In case you’d been following along and started wondering what happened to me, I decided to take the summer off from doing this. Of course, I didn’t announce this fact, and I apologize for not doing so, but I figured it was time for a hiatus. There’s nothing wrong, I’m perfectly healthy, nobody died – that’s a switch! – and I’ve had a halfway decent summer, all things considered.

One thing I have been doing is a lot of writing, although I’ve learned to temper my enthusiasm a bit when it comes to working on non-fiction projects. I’ve run into a few dead-ends in that department, and this has taught me something very important about the process of writing a book. Specifically, subject matter is something you have to put a ton of thought into before you commit yourself. Having some guy in a bar say, “Dude! That would make a great book!” is not a good enough reason to run around telling people you’ve got a bestseller on your hands.

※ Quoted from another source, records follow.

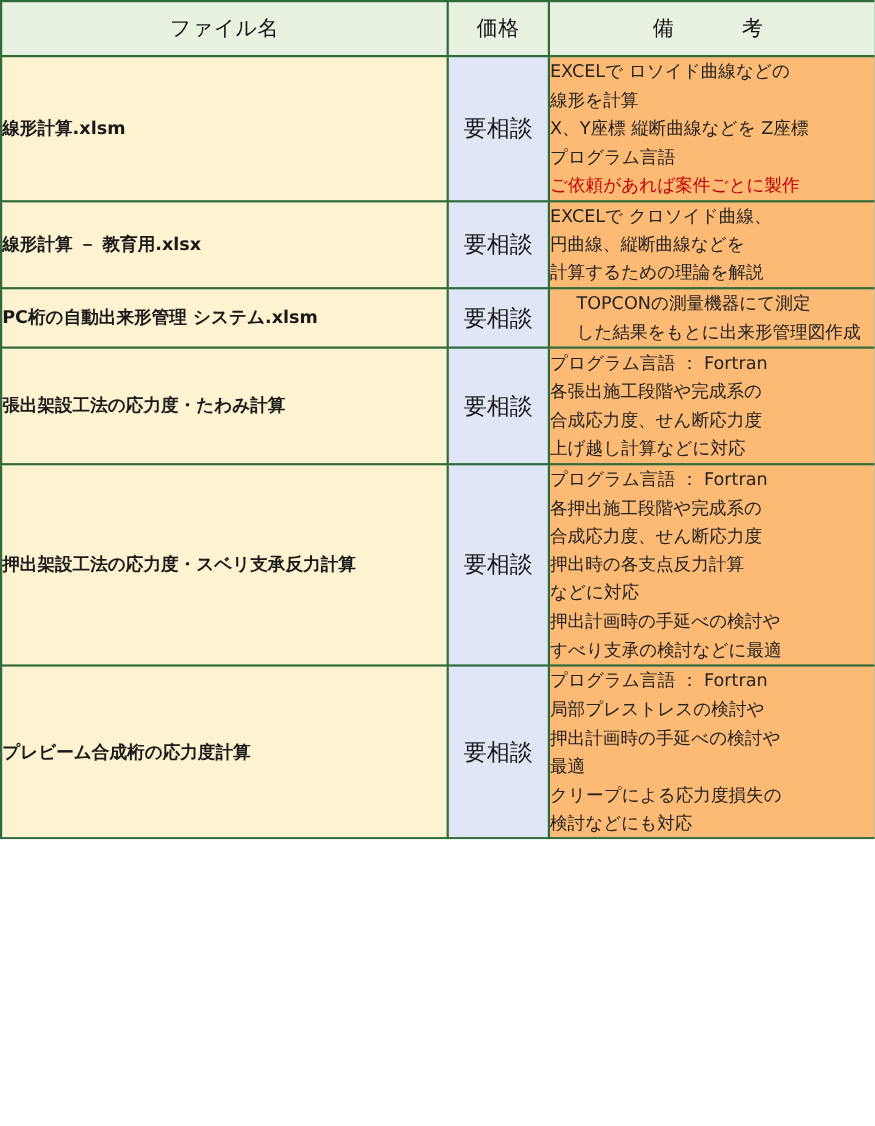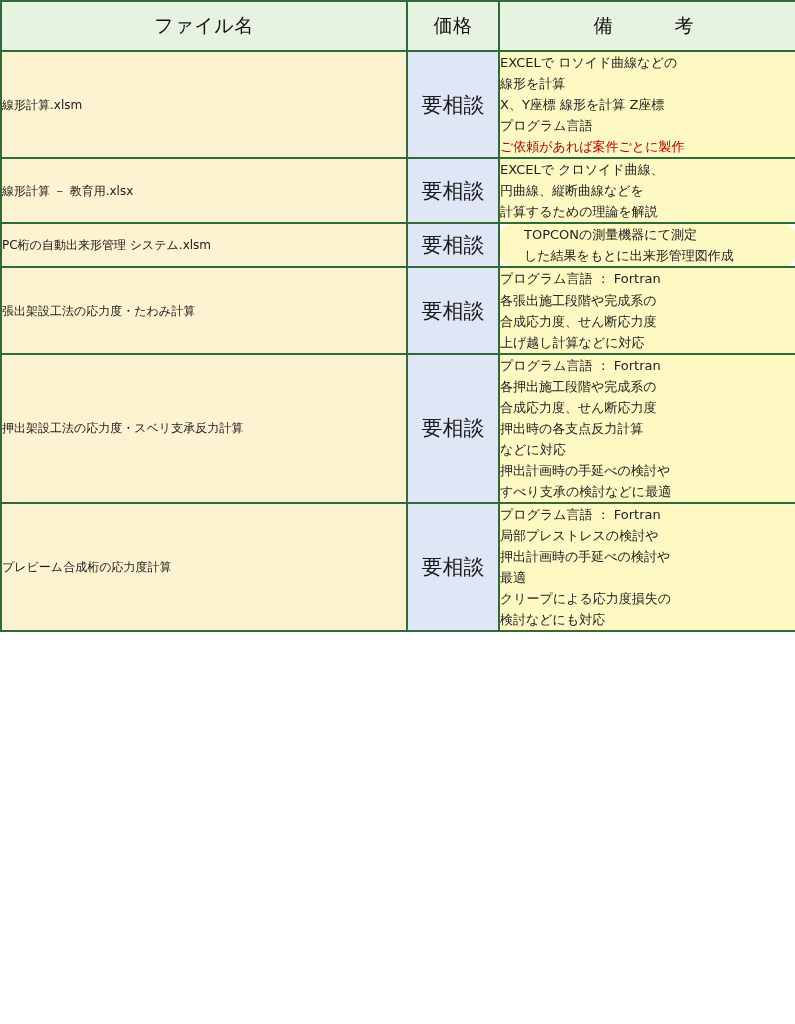"EXCELで ロソイド曲線などの" td.note { background: #fef9c3 -> #fdba74; font-size: 13px -> 16px }
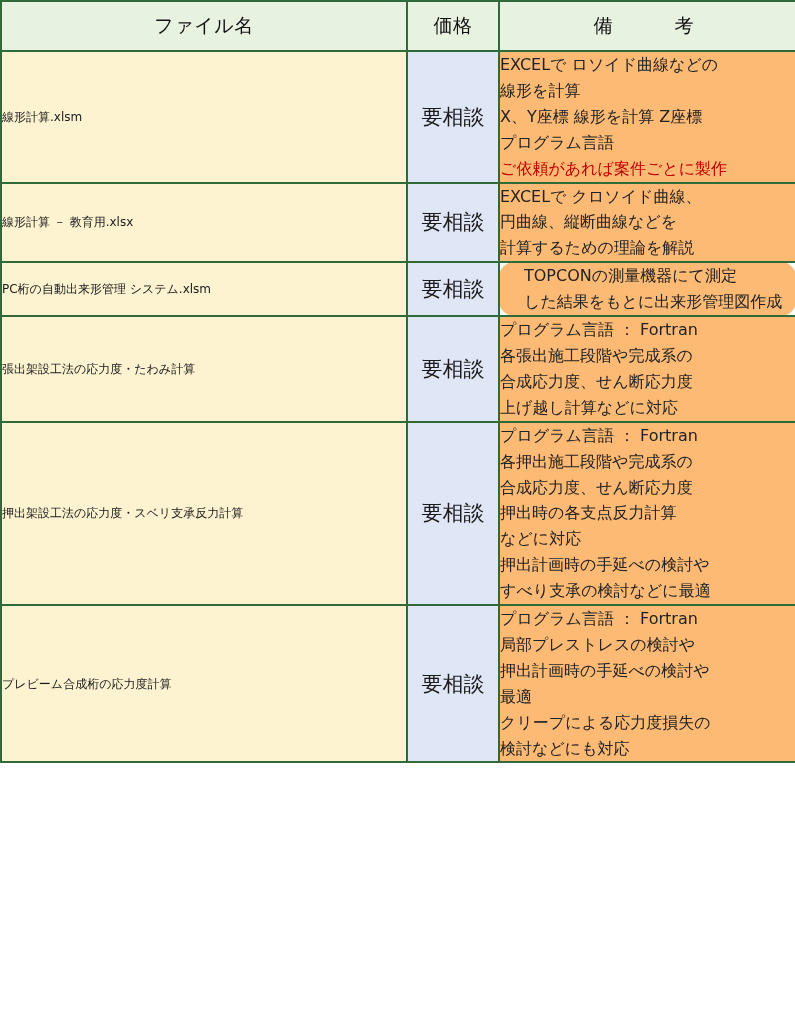"線形計算.xlsm" td.name { font-size: 12px -> 16px; font-weight: normal -> bold }
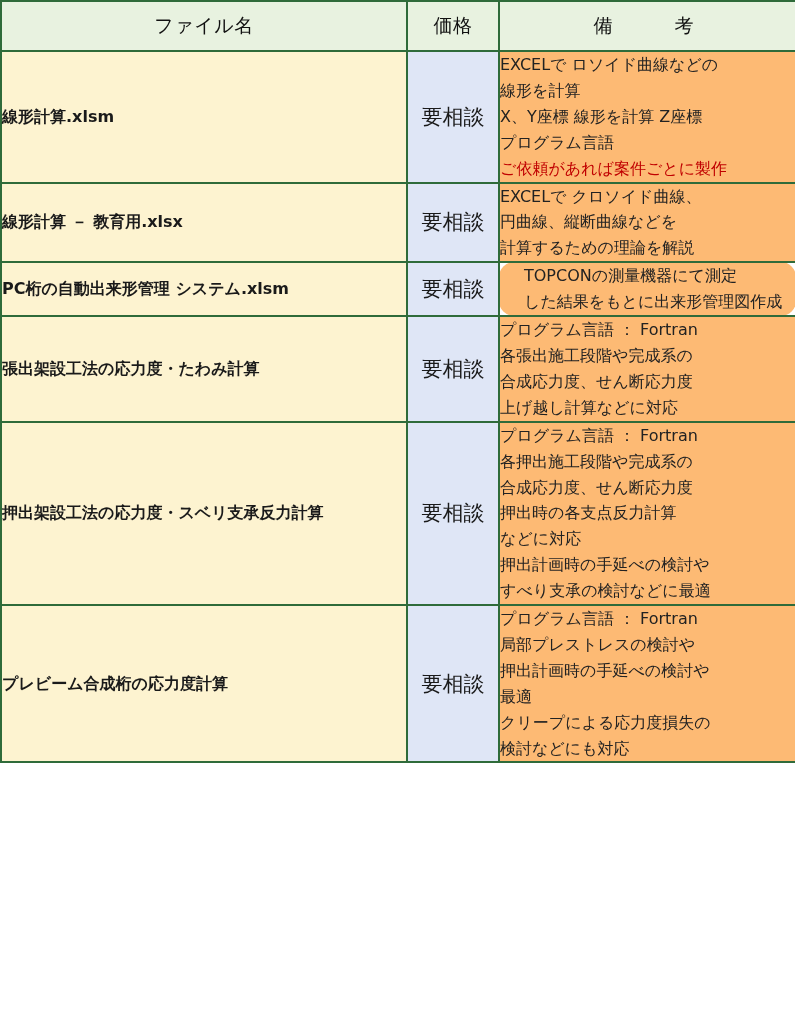"X、Y座標 線形を計算 Z座標" div.ln { text: 線形を計算 -> 縦断曲線などを }
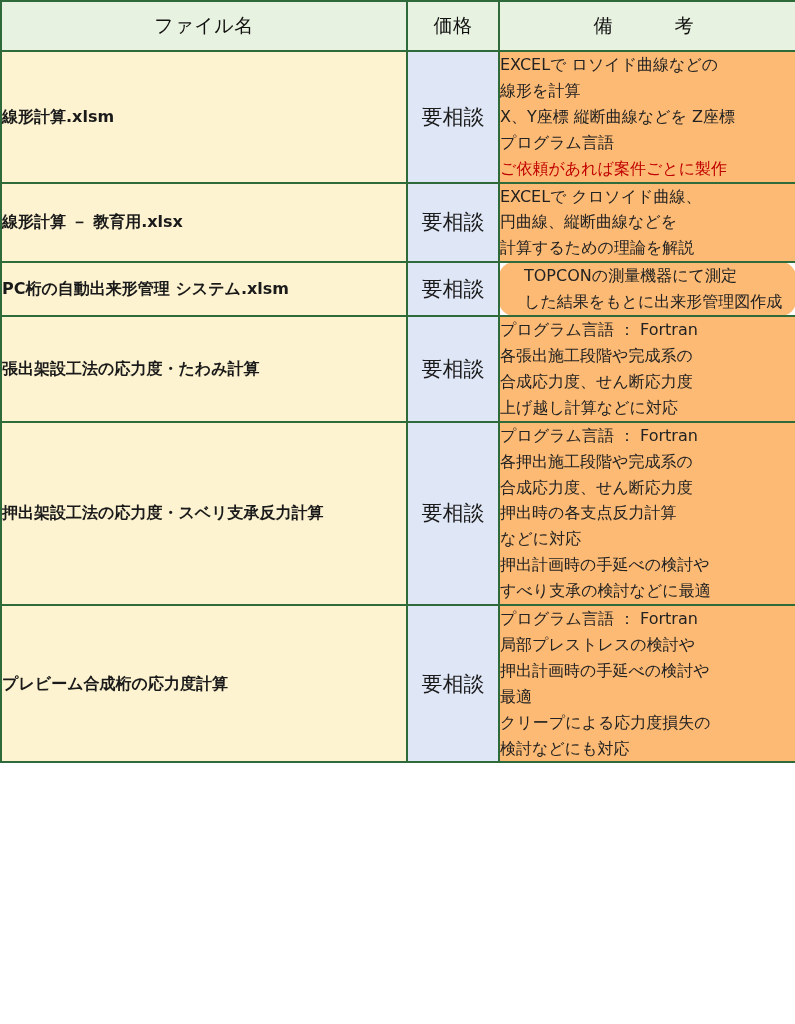"TOPCONの測量機器にて測定" td.note.indent-note { border-radius: 15px -> none }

When you think you’re onto something, only to start writing and realize that you only have 5,000 words of quality material, you have to switch gears and call it what it is: a magazine article, and not a book.

That’s okay, though. I had to spend the summer working on the infrastructure around here – my life, I mean – but I’m good to go at this point and I’m actually hard at work on something else that’s a little more suitable to what I’d like to do with writing. The key to everything is the luxury of several good, solid uninterrupted hours of work time, which is something I’ve managed to secure for myself of late by dint of turning off my cell phone and staying away from the internet.

So, long story short, I’m back in action. I hope everyone’s had a great summer, and I’m looking forward to posting some serious f-bomb action here soon.